From 1956 into 1958, Silverman and Ginsberg wrote to each other – Ginsberg was living in Paris in what has become known as The Beat Hotel – and in his letters gave Silverman pointers, and Silverman sometimes sent money to help support Ginsberg and fellow Beat poet, Gregory Corso. Silverman eventually got a grant from the New Jersey State Council on the Arts in order to publish the letters he and Ginsberg exchanged over the years.

Silverman, who is a wealth of information about The Beats, said he recently discovered that Neil Cassidy – the inspiration for the main character in Jack Kerouac’s novel “On The Road, actually lived in Bayonne for a short time on W 47th.

When Ginsberg returned from Europe in 1958 they got together, and Silverman got to meet all of the important Beats who would become legends.

But it took Ginsberg 22 years to get to Bayonne.

Ginsberg visited Silverman’s store in May 1979, after reading Williams Carlos Day in Paterson. Silverman and Ginsberg drove into Bayonne together.”

“When we passed St. Henry’s Church, Allen was very impressed,” Silverman recalled.

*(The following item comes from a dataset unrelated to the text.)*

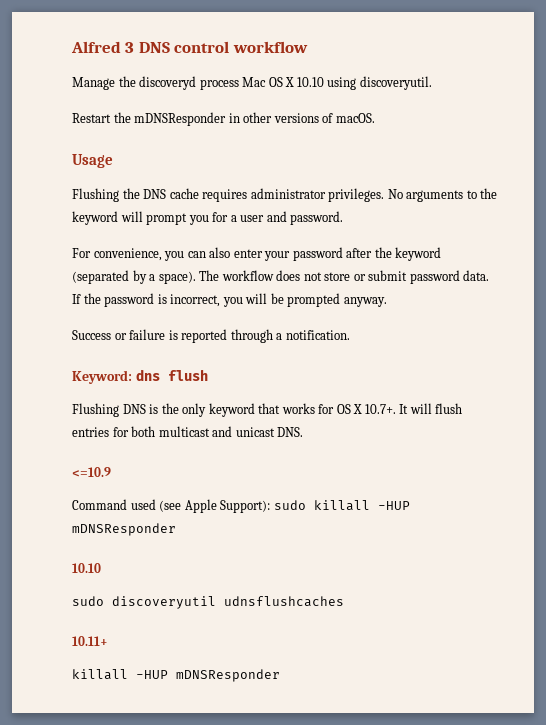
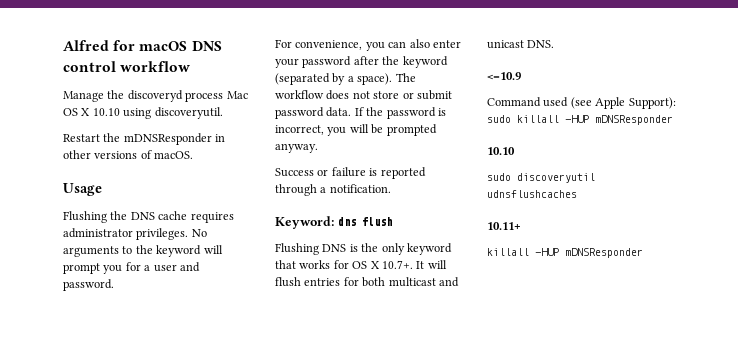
- Alfred 3 DNS control workflow
+ Alfred for macOS DNS control workflow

When they got to the candy store, bundles of newspapers waited to be carried in, a chore Silverman usually did himself, but on this day, two of the great poets of the Beat Generation, carried them into the store together. He remembers Ginsburg looking over pictures of Bayonne Silverman had mounted along the walls of his store.

In a poem of his own Ginsberg later called Silverman “a candy store emperor who dreams of telling the truth.”